Immune checkpoint inhibitor–related dermatologic adverse events

• Published in: Journal of the American Academy of Dermatology Vol. 83; no. 5; pp. 1255 - 1268
• Main Authors: Geisler, Amaris N., Phillips, Gregory S., Barrios, Dulce M., Wu, Jennifer, Leung, Donald Y.M., Moy, Andrea P., Kern, Jeffrey A., Lacouture, Mario E.
• Format: Journal Article
• Language: English
• Published: United States Elsevier Inc 01.11.2020
• Subjects: checkpoint inhibitor; CTLA-4 inhibitor; dermatologic adverse event; Drug Eruptions - epidemiology; Drug Eruptions - etiology; Drug Eruptions - immunology; Drug Eruptions - pathology; Humans; Immune Checkpoint Inhibitors - adverse effects; immune-related cutaneous adverse event; lichenoid eruption; maculopapular rash; Neoplasms - drug therapy; PD-1 inhibitor; PD-L1 inhibitor; pruritus; vitiligo; pruritus; LP; TCS; BP; MPR; BSA; PD-L1; immune-related cutaneous adverse event; PD-L1 inhibitor; CTLA-4; dermatologic adverse event; SJS; checkpoint inhibitor; DIF; irCAE; AE; SCAR; vitiligo; PD-1 inhibitor; DRESS; CTLA-4 inhibitor; maculopapular rash; lichenoid eruption; irAE; TEN; CPI; PD-1
• ISSN: 0190-9622; 1097-6787
• DOI: 10.1016/j.jaad.2020.03.132

Immune checkpoint inhibitors have emerged as a pillar in the management of advanced malignancies.

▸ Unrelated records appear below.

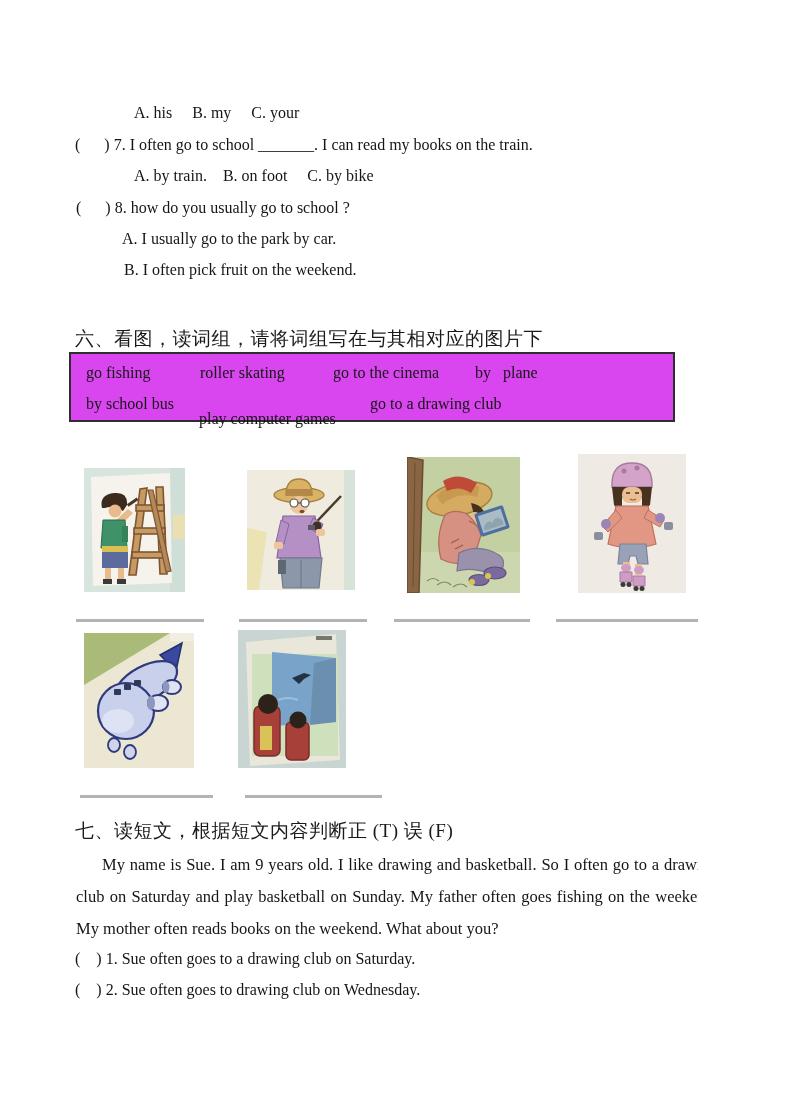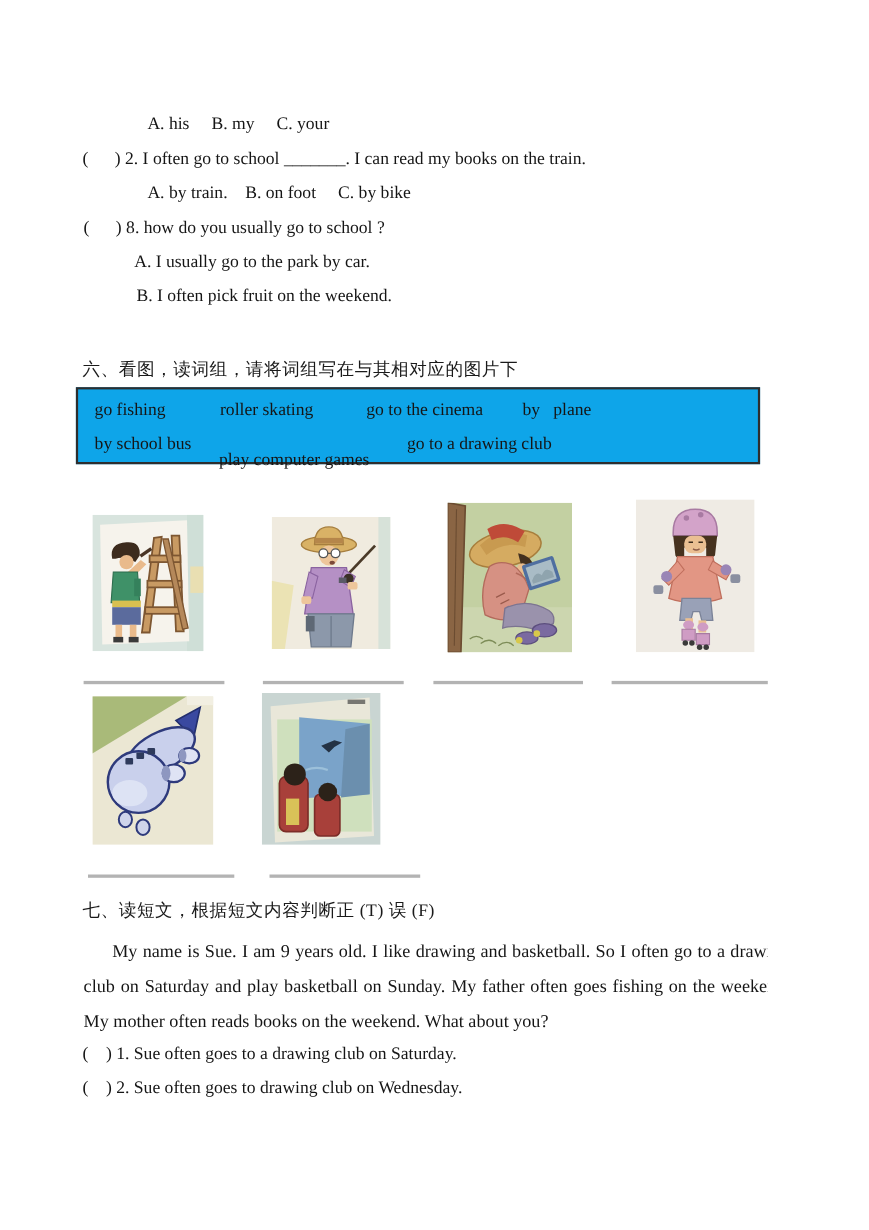--- a/index.html
+++ b/index.html
@@ -91,7 +91,7 @@
 <div class="page">
 
   <div class="line" id="l-q6opts">A. his     B. my     C. your</div>
-  <div class="line" id="l-q7">(      ) 2. I often go to school _______. I can read my books on the train.</div>
+  <div class="line" id="l-q7">(      ) 7. I often go to school _______. I can read my books on the train.</div>
   <div class="line" id="l-q7opts">A. by train.    B. on foot     C. by bike</div>
   <div class="line" id="l-q8">(      ) 8. how do you usually go to school ?</div>
   <div class="line" id="l-q8b">B. I often pick fruit on the weekend.</div>

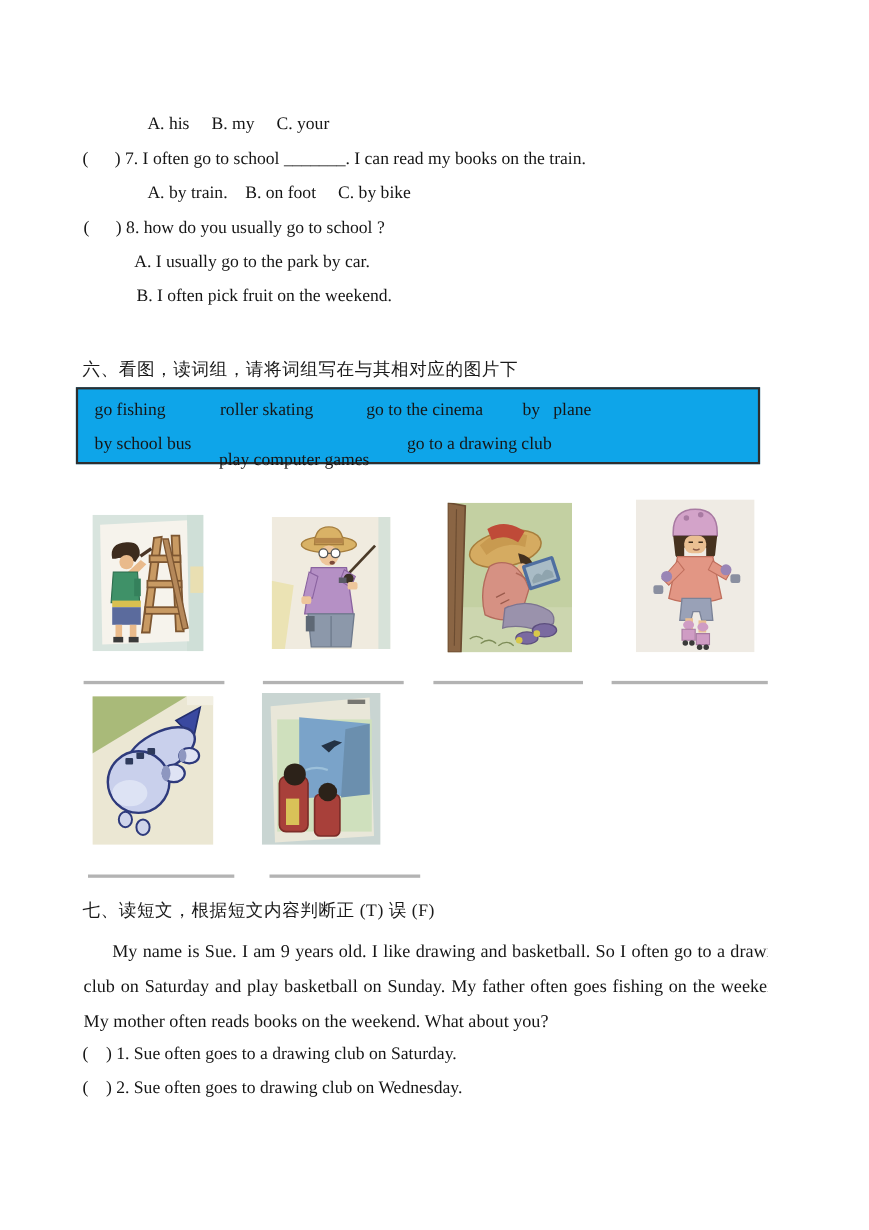--- a/index.html
+++ b/index.html
@@ -20,7 +20,7 @@
   .cn-heading {
     position:absolute;
     white-space:pre;
-    font-size:16px;
+    font-size:19px;
     letter-spacing:0.5px;
     color:#1a1a1a;
   }

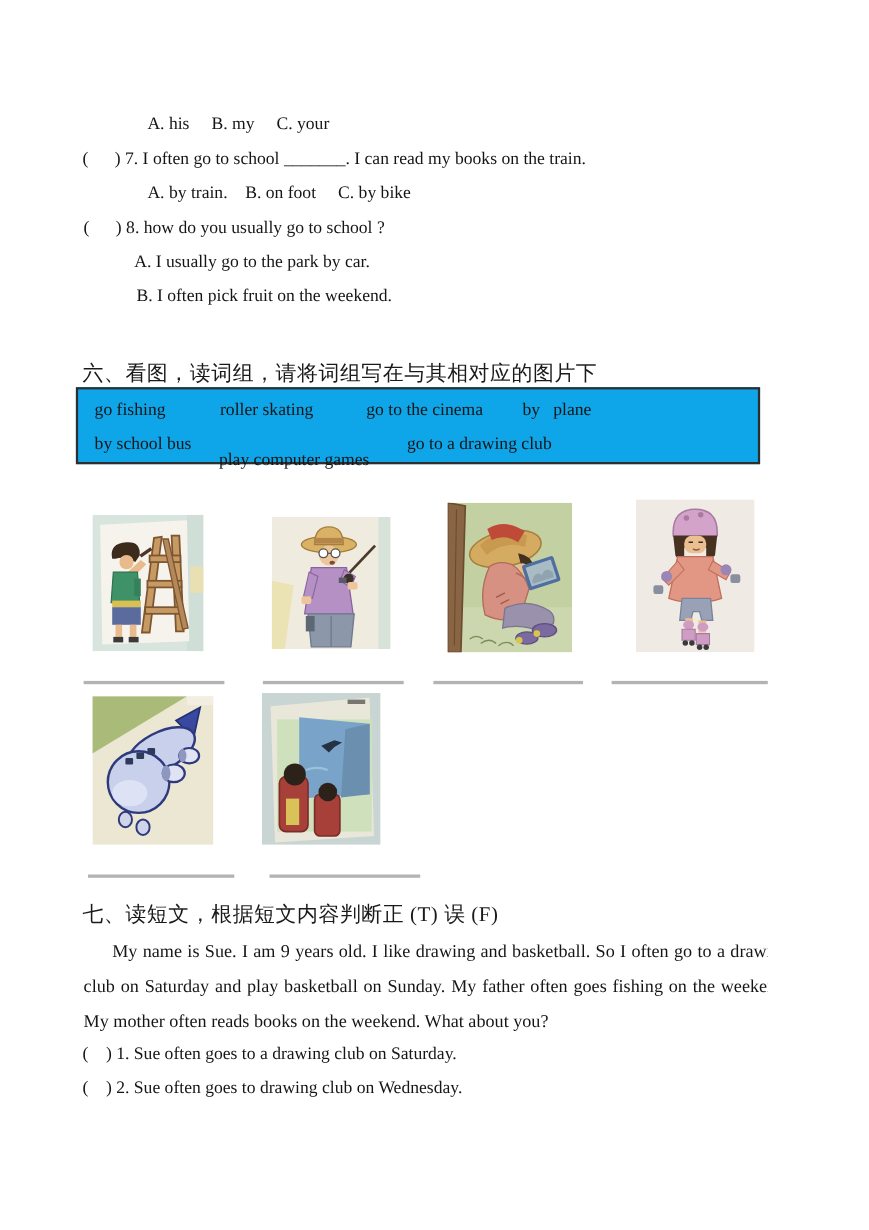--- a/index.html
+++ b/index.html
@@ -39,8 +39,7 @@
     left:69px; top:352px;
     width:602px; height:66px;
     border:2px solid #2e2e2e;
-    background:#0ea5e9;
-    padding-left:16px;
+    background:#d946ef;
   }
   .word {
     position:absolute;

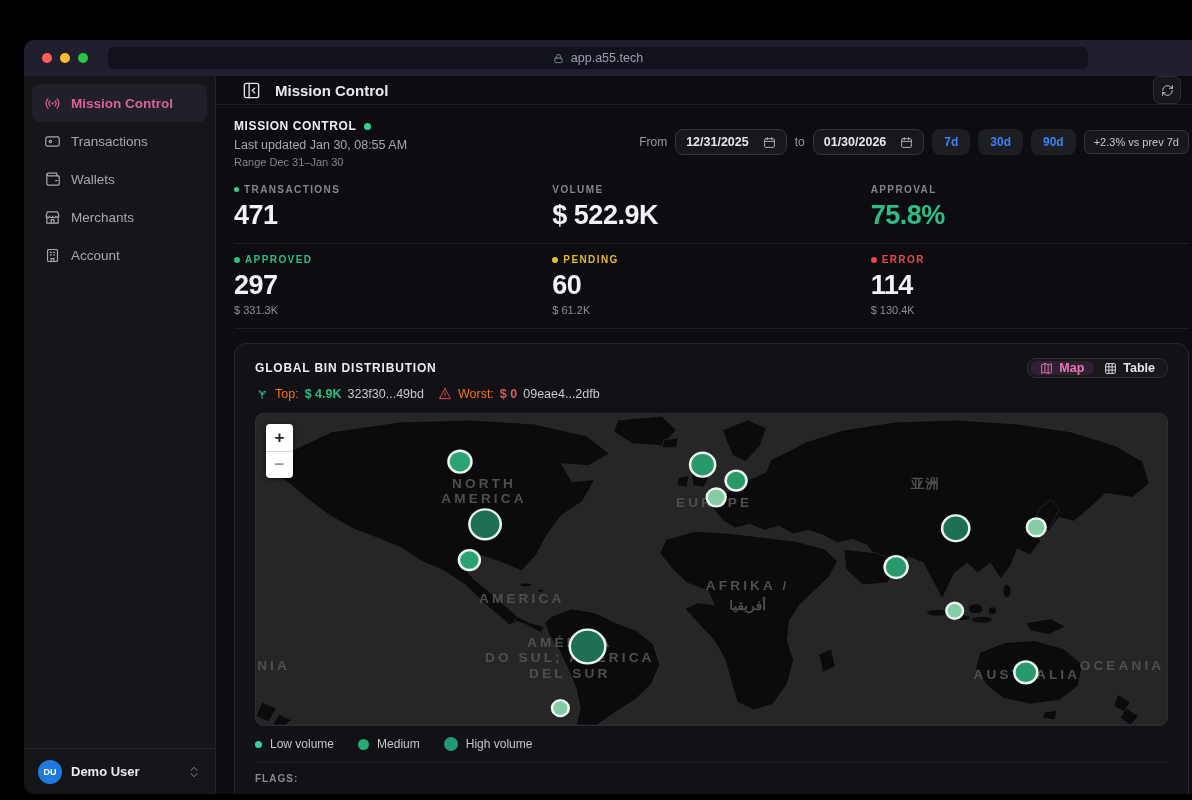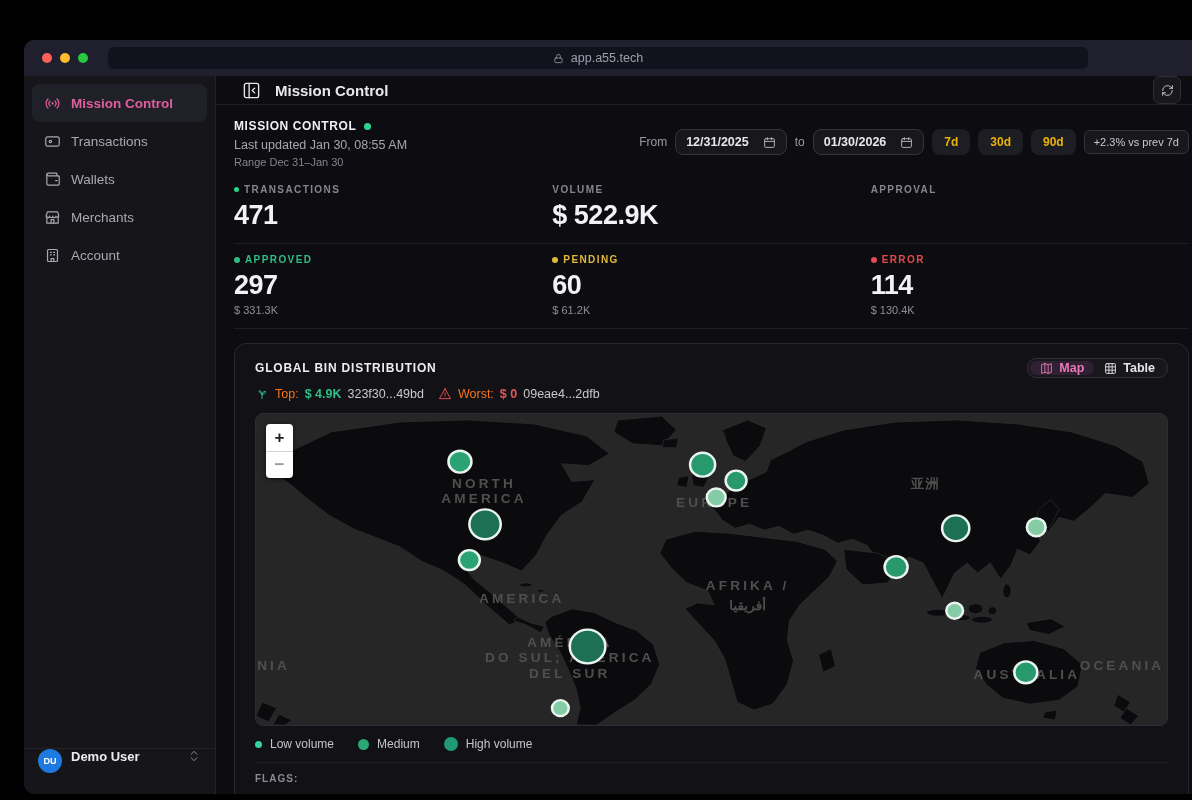--- a/index.html
+++ b/index.html
@@ -63,7 +63,7 @@
     border:1px solid #34343c; border-radius:8px; padding:5px 10px; cursor:pointer; }
   .date-input span { color:#e8e8ea; font-size:12.5px; font-weight:700; }
   .range-btn { background:#1d1d24; border:none; border-radius:8px; padding:6px 12px;
-    color:#eab308; font-size:12px; font-weight:700; cursor:pointer; }
+    color:#3b82f6; font-size:12px; font-weight:700; cursor:pointer; }
   .cmp-badge { border:1px solid #34343c; background:#17171c; border-radius:6px;
     padding:5px 9px; color:#c8c8d0; font-size:11px; }
 

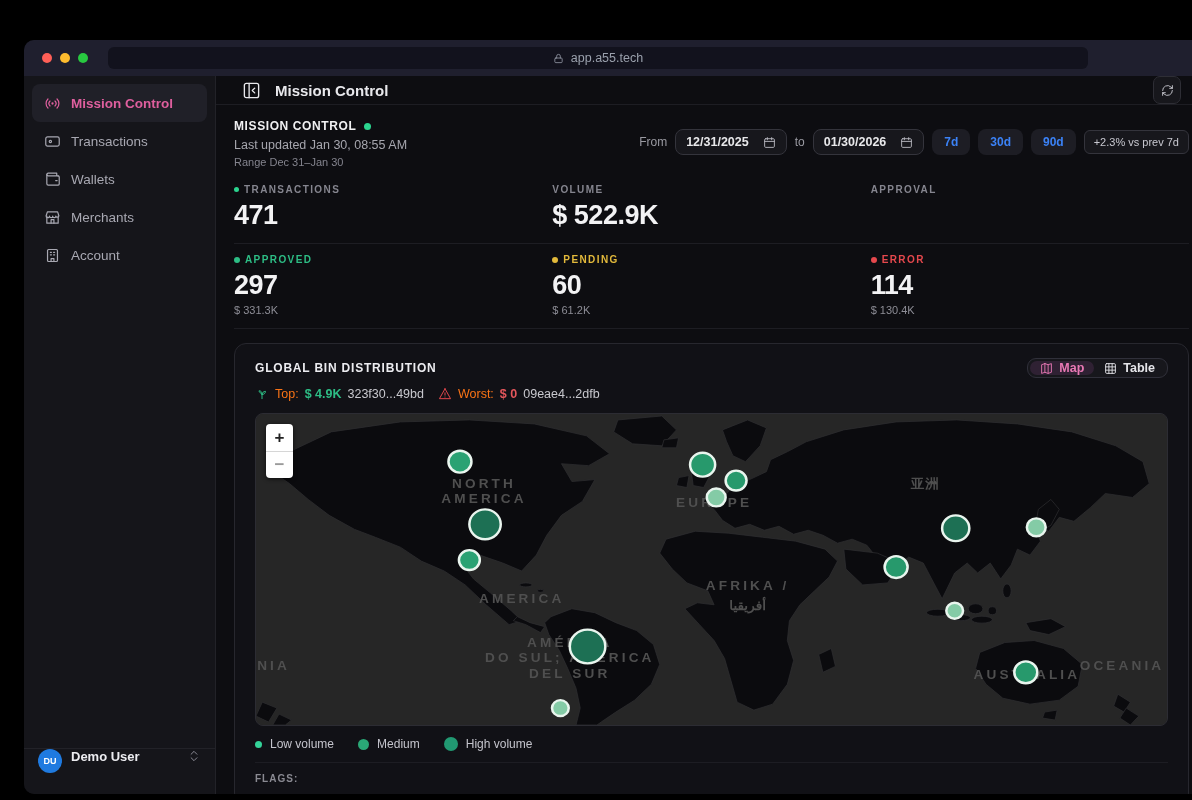--- a/index.html
+++ b/index.html
@@ -263,6 +263,7 @@
             <div class="stat-label">
                 <span>APPROVAL</span>
               </div>
+            <div class="stat-value green">75.8%</div>
           </div>
         </div>
 

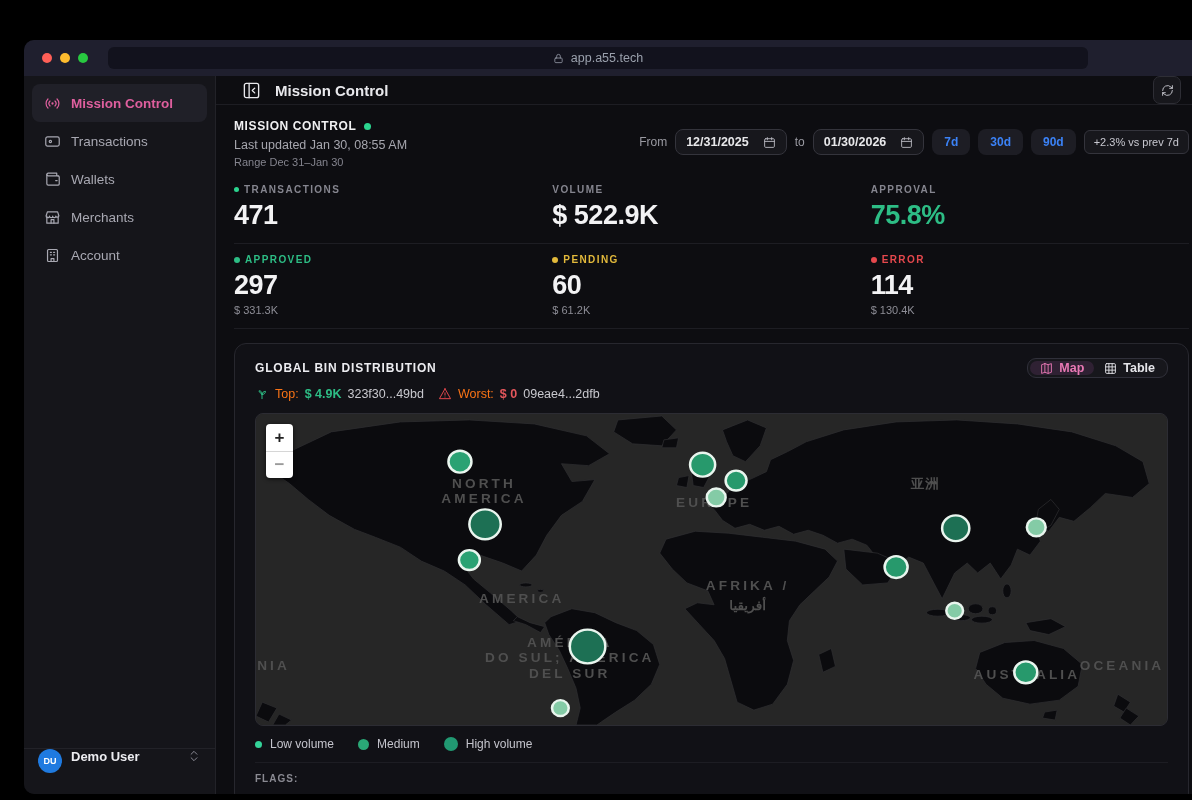--- a/index.html
+++ b/index.html
@@ -34,7 +34,7 @@
   .nav-item svg { flex:0 0 auto; }
   .nav-item.active { background:#202028; color:#df5f9e; font-weight:700; }
   .user-row { position:absolute; left:0; right:0; bottom:0; height:46px;
-    border-top:1px solid #222228; display:flex; align-items:flex-start; gap:9px; padding:0 14px; cursor:pointer; }
+    border-top:1px solid #222228; display:flex; align-items:center; gap:9px; padding:8px 14px; cursor:pointer; }
   .avatar { width:24px; height:24px; border-radius:50%; background:#1f7ae0; color:#fff;
     font-size:9px; font-weight:700; display:flex; align-items:center; justify-content:center; }
   .user-name { color:#ececf0; font-size:13px; font-weight:700; }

However, nonspecific immune activation may lead to immune-related adverse events, wherein the skin and its appendages are the most frequent targets. Cutaneous immune-related adverse events include a diverse group of inflammatory reactions, with maculopapular rash, pruritus, psoriasiform and lichenoid eruptions being the most prevalent subtypes. Cutaneous immune-related adverse events occur early, with maculopapular rash presenting within the first 6 weeks after the initial immune checkpoint inhibitor dose. Management involves the use of topical corticosteroids for mild to moderate (grades 1-2) rash, addition of systemic corticosteroids for severe (grade 3) rash, and discontinuation of immunotherapy with grade 4 rash. Bullous pemphigoid eruptions, vitiligo-like skin hypopigmentation/depigmentation, and psoriasiform rash are more often attributed to programmed cell death-1/programmed cell death ligand-1 inhibitors. The treatment of bullous pemphigoid eruptions is similar to the treatment of maculopapular rash and lichenoid eruptions, with the addition of rituximab in grade 3-4 rash. Skin hypopigmentation/depigmentation does not require specific dermatologic treatment aside from photoprotective measures. In addition to topical corticosteroids, psoriasiform rash may be managed with vitamin D3 analogues, narrowband ultraviolet B light phototherapy, retinoids, or immunomodulatory biologic agents. Stevens–Johnson syndrome and other severe cutaneous immune-related adverse events, although rare, have also been associated with checkpoint blockade and require inpatient care as well as urgent dermatology consultation.